MARRIED - vertaling in Nederlands

['mærid]
['mærid]
getrouwd
marry
marriage
wedding
wed
get hitched
gehuwd
marry
wed
marriage
espouse
intermarry
trouwde met
marry
loyalty with
allegiance with
faithfully with
faithful with
huwelijk
marriage
wedding
matrimony
propose
marry
trouwde
marry
marriage
wedding
wed
get hitched
trouwen
marry
marriage
wedding
wed
get hitched
getrouwde
marry
marriage
wedding
wed
get hitched
huwde
marry
wed
marriage
espouse
intermarry
gehuwde
marry
wed
marriage
espouse
intermarry
huwden
marry
wed
marriage
espouse
intermarry

Voorbeelden van het gebruik van Married in het Engels en hun vertalingen in het Nederlands

{-}
  • Colloquial category close
  • Official category close
  • Ecclesiastic category close
  • Medicine category close
  • Financial category close
  • Computer category close
  • Ecclesiastic category close
  • Official/political category close
  • Programming category close
His father Ferdinand Coosemans married twice.
Zijn vader Ferdinand Coosemans trad tweemaal in het huwelijk.
I didn't want to be married.
Ik wil niet gehuwd zijn.
No, no, Alice is married.
Nee, nee, Alice is getrouwd.
V for Virginia, married name, Astergaard. Astergaard.
V voor Virginia, getrouwde naam, Astergaard. Astergaard.
My mother married him when I was three.
M'n moeder trouwde hem toen ik drie was.
I'm gettin' married in December.
Ik ga trouwen in december.
He married Celia two weeks later.
Hij trouwde met Celia, twee weken later.
Living together before we're married is strange.
Samenleven voor het huwelijk is raar.
Cause I'm still married, Raylan.
Omdat ik nog steeds gehuwd ben, Raylan.
Richard and I were married night before last in Reno.
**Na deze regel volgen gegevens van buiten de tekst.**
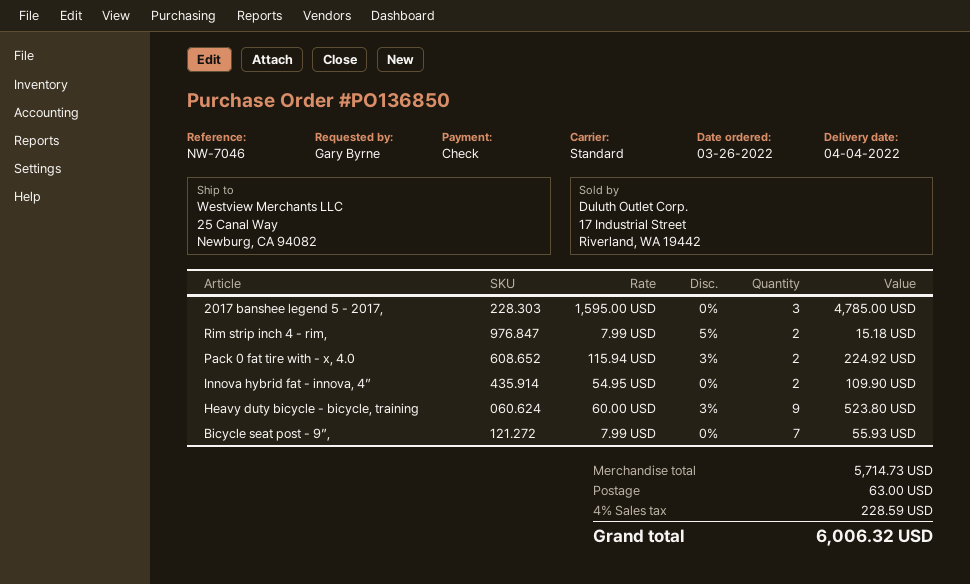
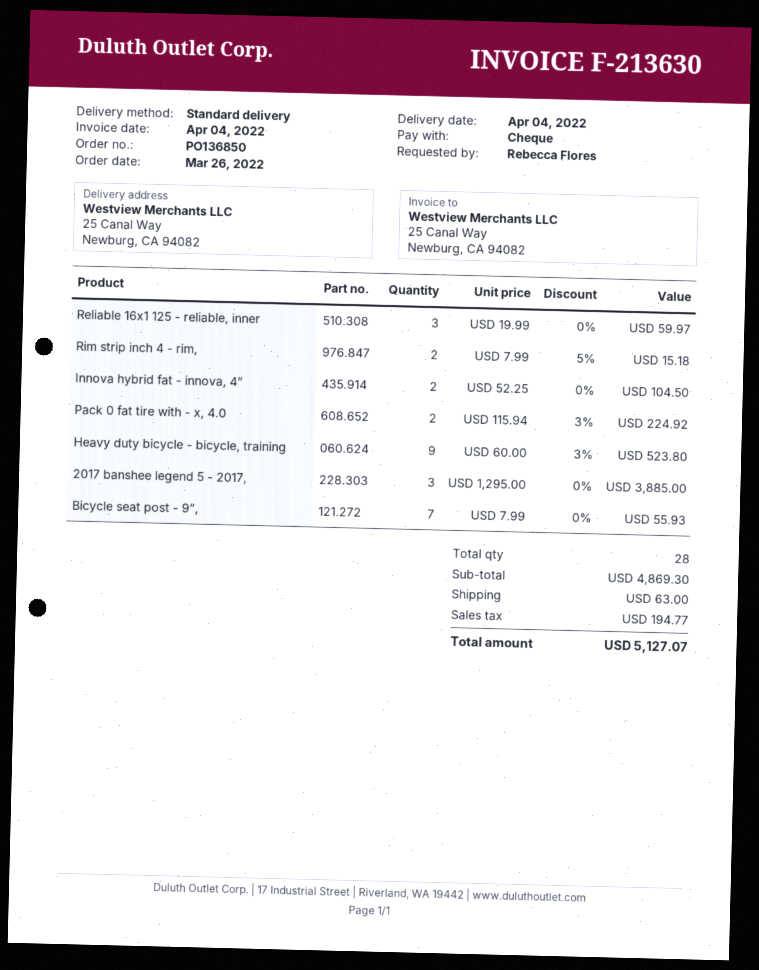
ordered by: Gary Byrne -> Rebecca Flores
2017 banshee legend 5 - 2017,: 3 x 1595.00 = 4785.00 -> 3 x 1295.00 = 3885.00
Innova hybrid fat - innova, 4”: 2 x 54.95 = 109.90 -> 2 x 52.25 = 104.50
Reliable 16x1 125 - reliable, inner: none -> 3 x 19.99 = 59.97
subtotal: 5714.73 -> 4869.30
tax: 228.59 -> 194.77
total: 6006.32 -> 5127.07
Richard en ik zijn eergisteren getrouwd in Reno.
Yes. And married people.
En getrouwde mensen. Ja.
She married the son of Lord Esher, then retired.
Ze huwde de zoon van Lord Esher en stopte.
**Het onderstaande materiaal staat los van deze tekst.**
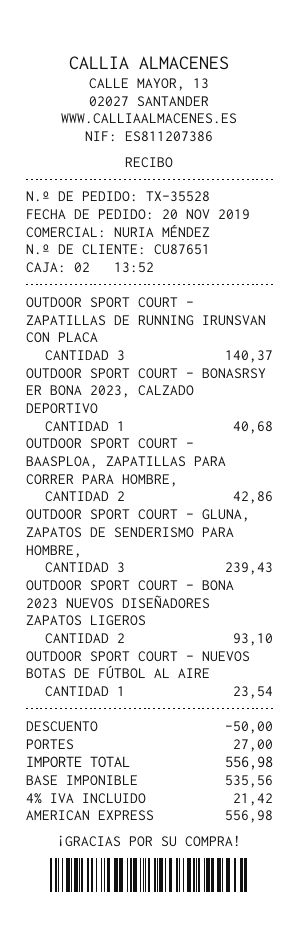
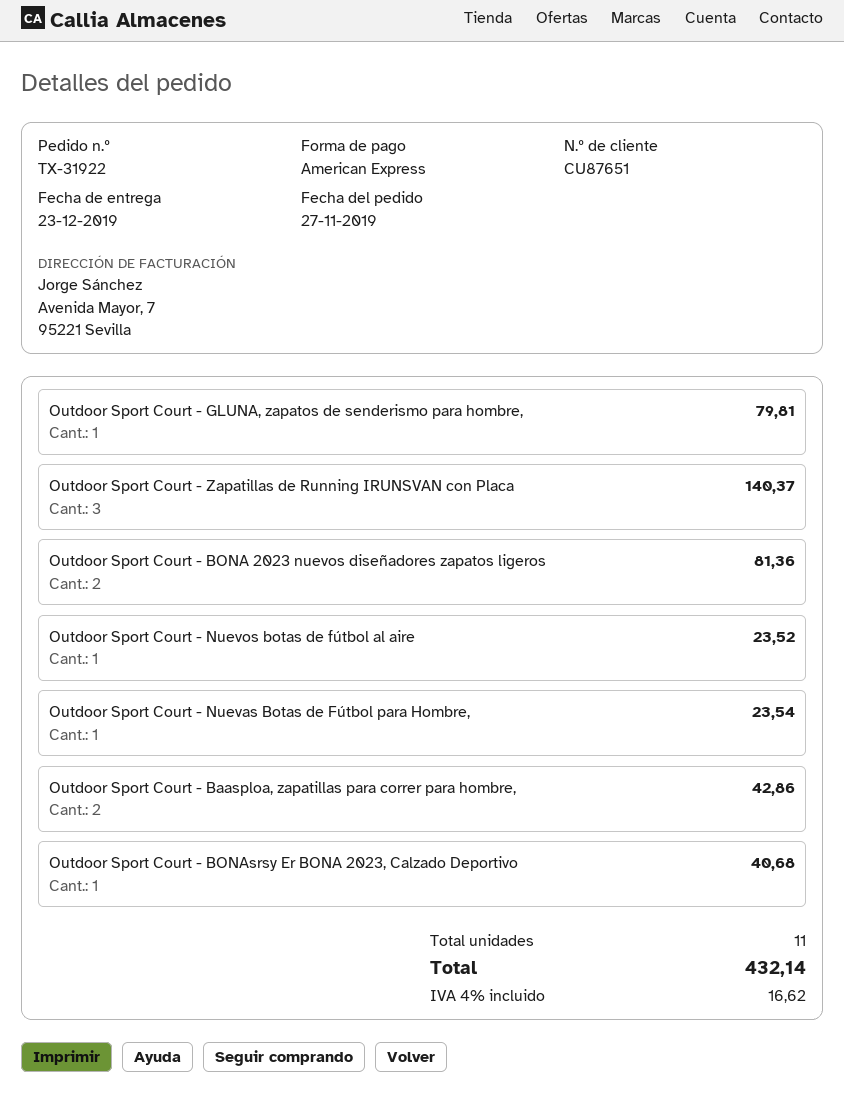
order number: TX-35528 -> TX-31922
order date: 2019-11-20 -> 2019-11-27
OUTDOOR SPORT COURT - GLUNA, ZAPATOS DE SENDERISMO PARA HOMBRE,: 3 for 239.43 -> 1 for 79.81
OUTDOOR SPORT COURT - BONA 2023 NUEVOS DISEÑADORES ZAPATOS LIGEROS: 2 for 93.10 -> 2 for 81.36
OUTDOOR SPORT COURT - NUEVOS BOTAS DE FÚTBOL AL AIRE: 1 for 23.54 -> 1 for 23.52
Outdoor Sport Court - Nuevas Botas de Fútbol para Hombre,: none -> 1 for 23.54
discount: 50.00 -> none
shipping: 27.00 -> none
tax: 4% = 21.42 -> 4% = 16.62
total: 556.98 -> 432.14

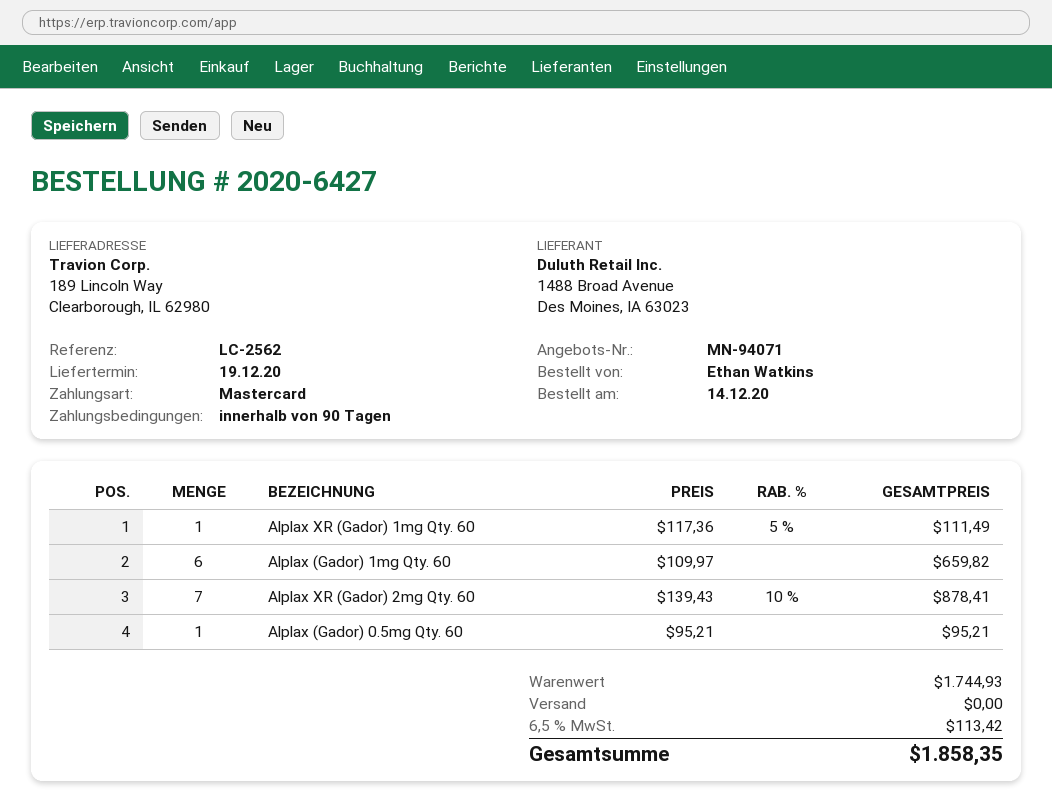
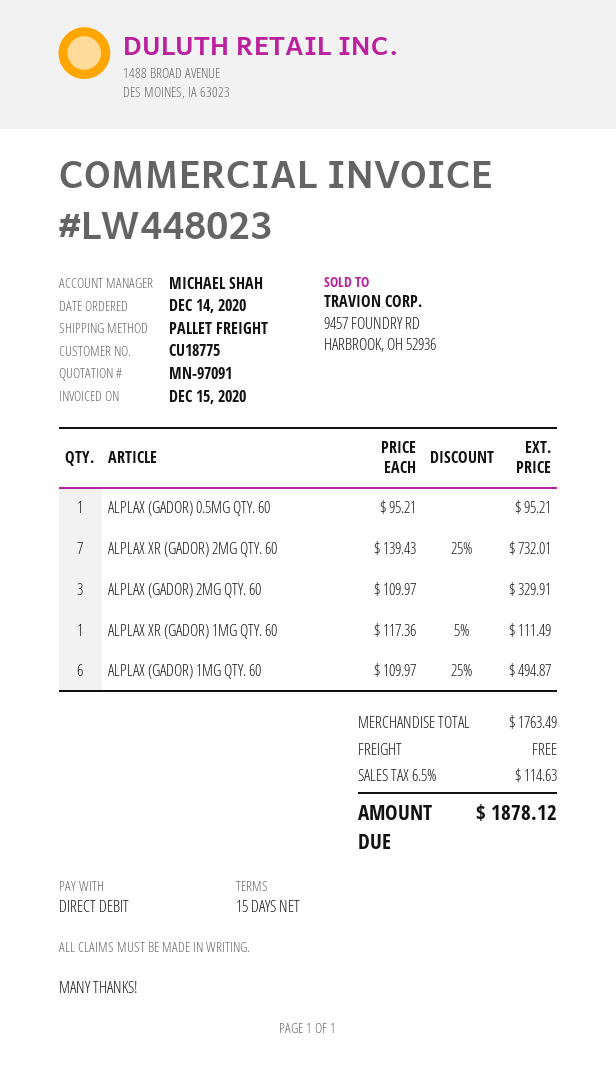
quote number: MN-94071 -> MN-97091
payment terms: 90 days -> 15 days
payment method: Mastercard -> direct debit
Alplax (Gador) 1mg Qty. 60: 6 x 109.97 = 659.82 -> 6 x 109.97 - 25% = 494.87
Alplax XR (Gador) 2mg Qty. 60: 7 x 139.43 - 10% = 878.41 -> 7 x 139.43 - 25% = 732.01
ALPLAX (GADOR) 2MG QTY. 60: none -> 3 x 109.97 = 329.91
subtotal: 1744.93 -> 1763.49
tax: 6.5% = 113.42 -> 6.5% = 114.63
total: 1858.35 -> 1878.12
Skip married a cheerleader.
Skip trouwde een cheerleader.
Even if you get married and you and your husband.
Zelfs als u gaat trouwen en u en uw man.
Married woman playing with pussy Bbw/ Ex-girlfriend.
Married vrouw spelen met kut Bbw/ Ex-vriendin.
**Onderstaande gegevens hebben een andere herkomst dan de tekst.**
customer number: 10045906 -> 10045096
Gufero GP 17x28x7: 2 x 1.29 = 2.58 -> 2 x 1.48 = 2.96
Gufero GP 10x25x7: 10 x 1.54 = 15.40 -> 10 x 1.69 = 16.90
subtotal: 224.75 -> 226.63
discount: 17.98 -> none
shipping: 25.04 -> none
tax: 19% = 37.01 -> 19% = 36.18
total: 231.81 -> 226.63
She married King George III.
Ze trouwde met Koning George III.
We wasn't married Christian.
Het was geen christelijk huwelijk.
I was married to someone else.
was ik met iemand anders gehuwd.
Harry and Abigael were… married.
Harry en Abigael waren getrouwd.
Married woman winking at the camera.
Gehuwde vrouw die naar de camera knipogen.